Originally from Weymouth, Dorset, Fuhrmann’s love for basketball was nurtured as a youngster by his America-based brother, who would come back to England every summer and they would play it together. From there, he progressed as a player and obtained his coaching and officiating qualifications. Then a chance opportunity saw him move to Sierra Leone in West Africa, where he coached the national team for a couple of months.
“I wasn't supposed to be in Sierra Leone because I'd originally planned to go and play in high school in the States, but the family I was supposed to be staying with ended up moving to Sierra Leone, and I'm a bit adventurous, so I went with them.
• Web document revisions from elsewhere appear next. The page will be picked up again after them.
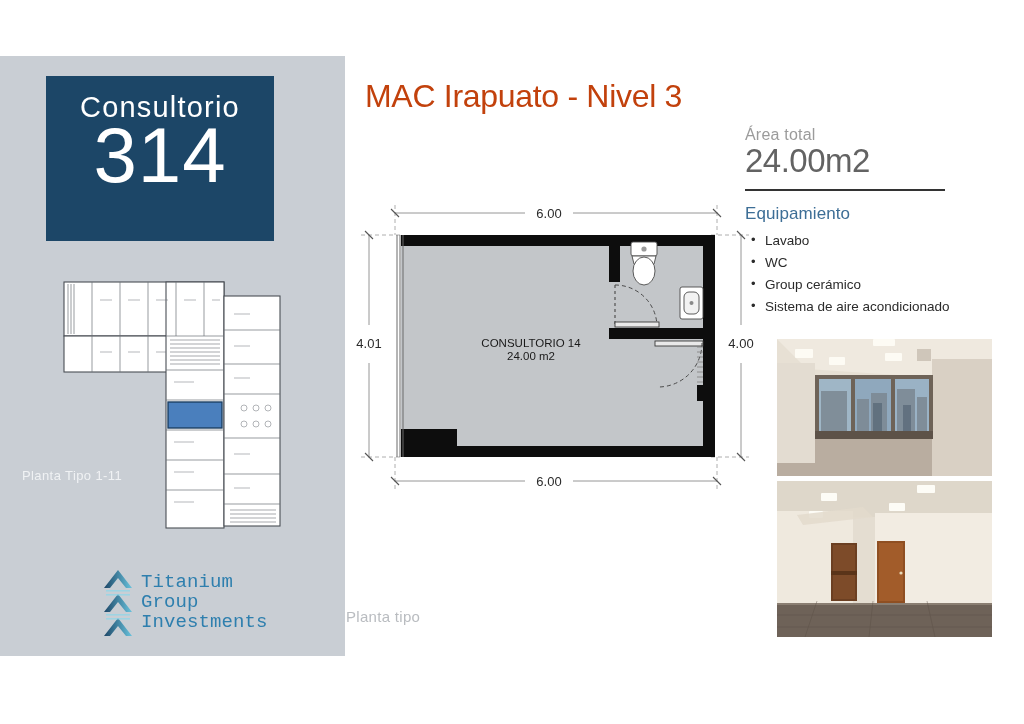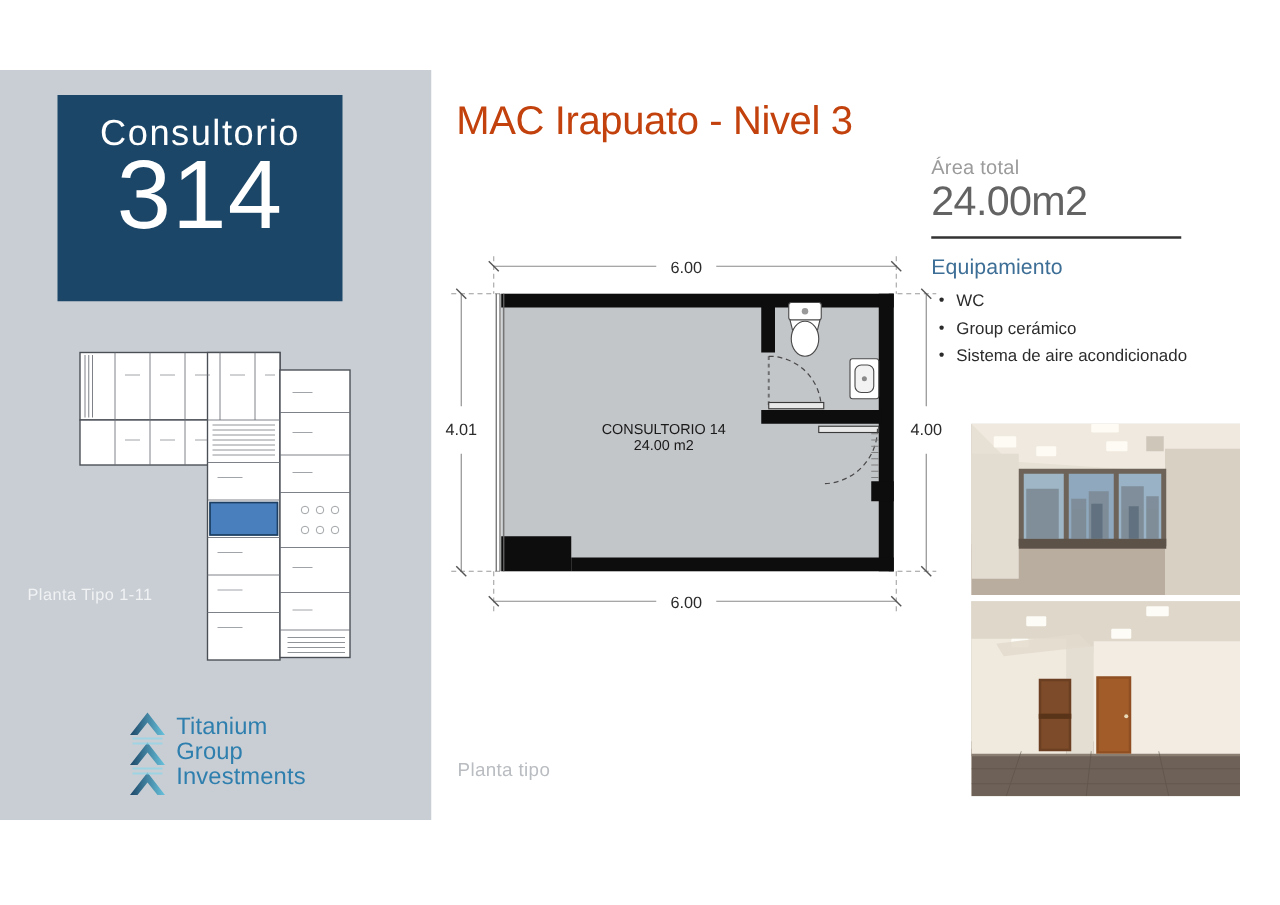--- a/index.html
+++ b/index.html
@@ -284,6 +284,7 @@
     <div class="divider"></div>
     <div class="equip-title">Equipamiento</div>
     <ul>
+      <li>Lavabo</li>
       <li>WC</li>
       <li>Group cerámico</li>
       <li>Sistema de aire acondicionado</li>

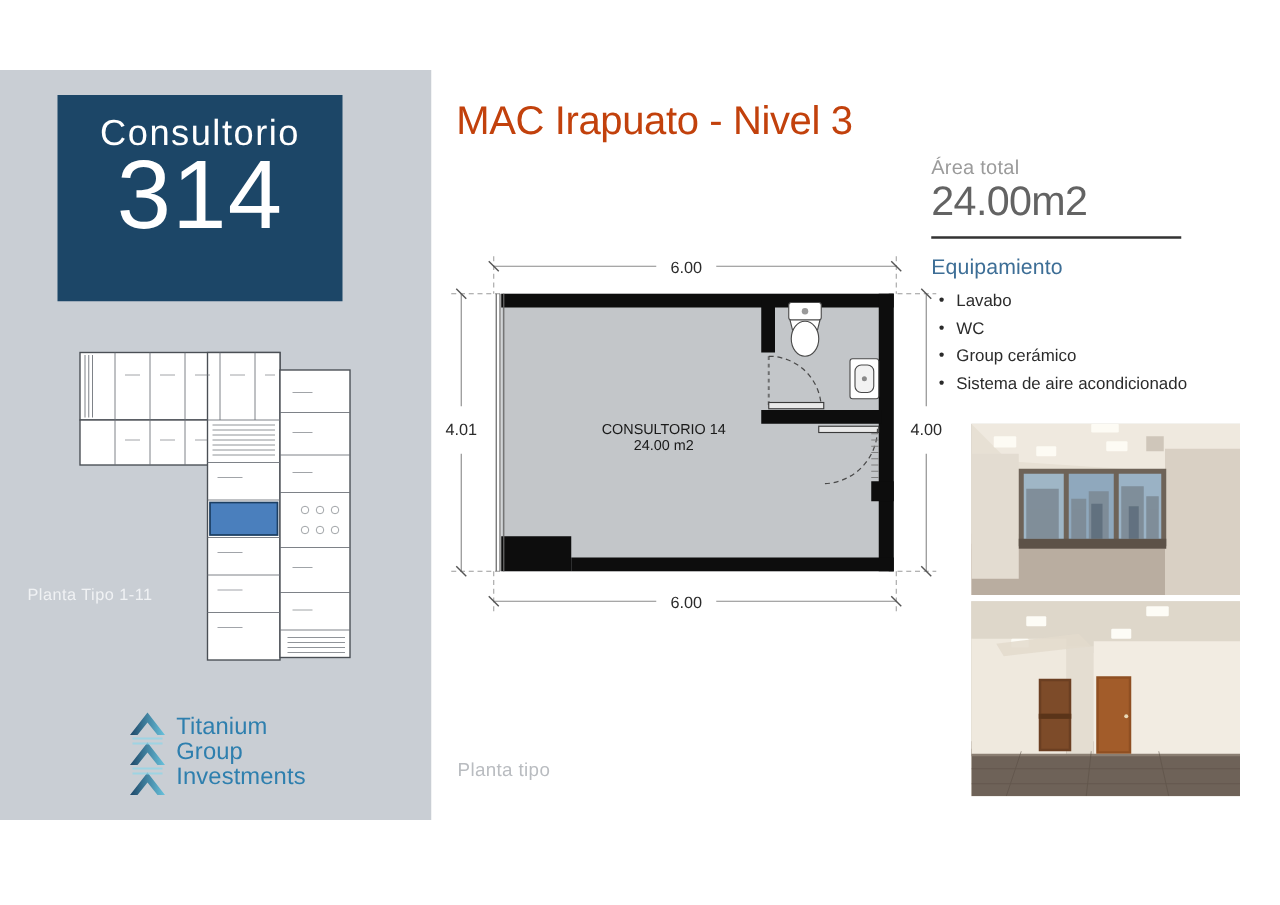--- a/index.html
+++ b/index.html
@@ -48,7 +48,7 @@
   
   .logo { position: absolute; left: 100px; top: 510px; display: flex; align-items: center; gap: 5px; }
   .logo-mark { width: 36px; height: 72px; flex: none; }
-  .logo-text { display: flex; flex-direction: column; line-height: 1.06; }
+  .logo-text { display: flex; flex-direction: column; line-height: 1.06; font-family: Liberation Mono, monospace; }
   .logo-text span {
     font-size: 19px; color: #2e7fae; font-weight: 400; letter-spacing: 0.1px;
   }

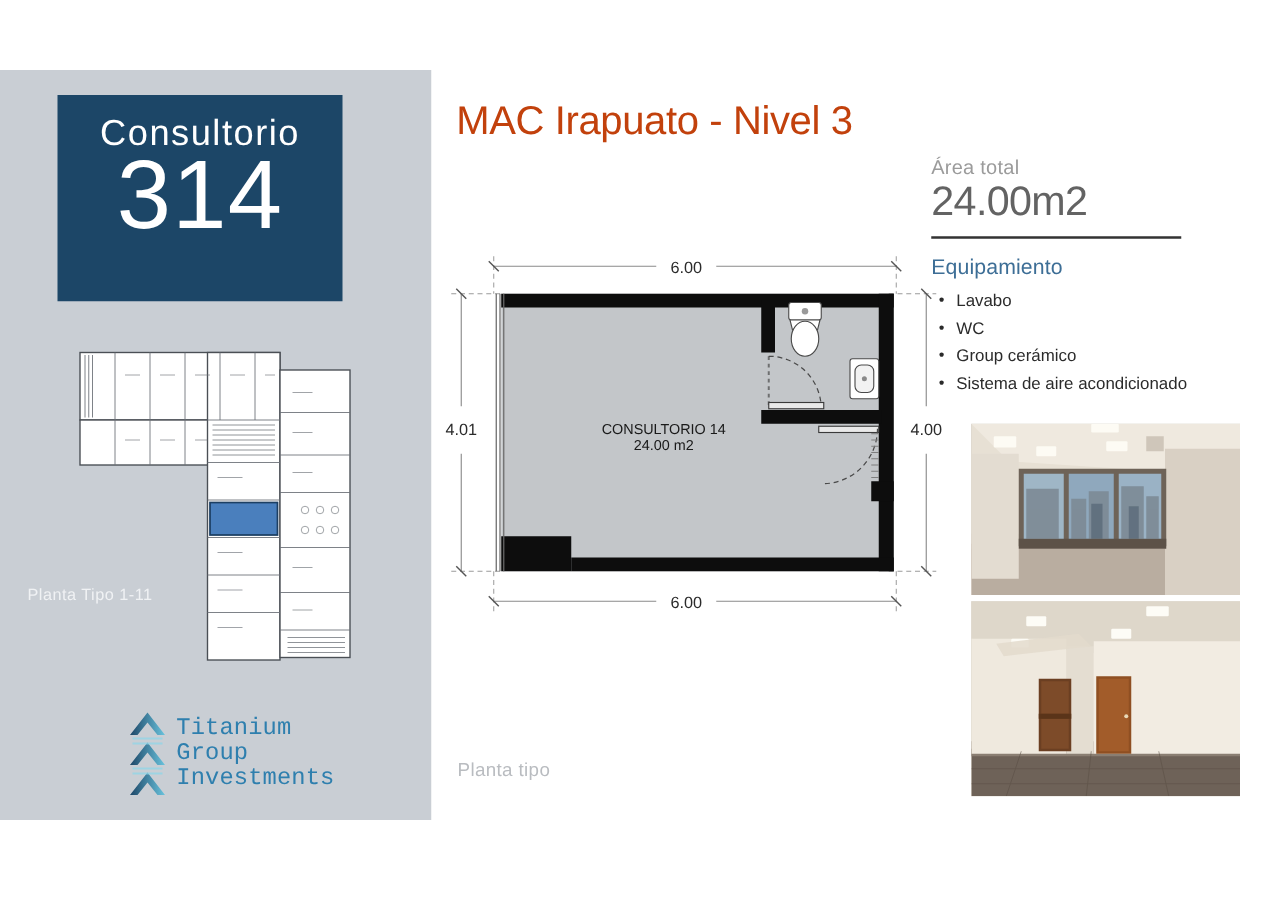--- a/index.html
+++ b/index.html
@@ -64,7 +64,7 @@
   .planwrap { position: absolute; left: 345px; top: 195px; width: 420px; height: 310px; text-align: right; }
   .planwrap svg { width: 100%; height: 100%; display: block; }
   .plan-caption {
-    position: absolute; left: 366px; top: 608px;
+    position: absolute; left: 346px; top: 608px;
     font-size: 15px; color: #b9bcc0; font-weight: 300; letter-spacing: 0.3px;
   }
“When I came back from Africa. I wanted to continue my basketball experience, so I started emailing coaches in the NBA and Doc Rivers sent me a nice email back, when he was at Orlando, encouraging me to keep working. After that, I went to work as an assistant coach at the London Towers in the BBL.”
During the Towers’ 2001/02 season, when they were crowned champions of the Southern Conference, Fuhrmann worked with the likes of Ronnie Baker, John White, Robert Youngblood, Brett Eppehimer, Jeff Kent, Phil Hickey and Stu Robbins. And in fact it was White – one of Fuhrmann’s idols – who helped him onto the next chapter of his life, suggesting that he follow what he was best at: ‘entertaining people and making them smile’. Following White’s advice, Fuhrmann headed to university to study media arts, then tried a host of vocations, including working in Arizona as part of a camera crew, managing a band that toured with Pete Doherty’s Babyshambles and DJing.
But he was unable to escape basketball’s calling and found a route back to the game through grassroots coaching sessions in primary schools across Weymouth.
Now a fully-fledged primary school teacher and a Weymouth Town Councillor for Westham East, Fuhrmann has been using his life experience and passion for basketball to create opportunities for people to play not only within the structure of the DBA, but recreationally too, recently spearheading a project with pupils from Budmoth Academy to revamp a local outside court with a brand-new mural, which he describes as depicting a ‘squid flying through space, wrestling planets’.
“I was really proud to do that,” said Fuhrmann.
“And it was my connections through basketball that helped me. I was able to speak with [Basketball England’s Head of Participation] Peter Griffiths and others to get the expertise to understand exactly what funding I would need to do that on a basketball court. That's all it's really about, you know? You just got to ask the right questions to the right people.”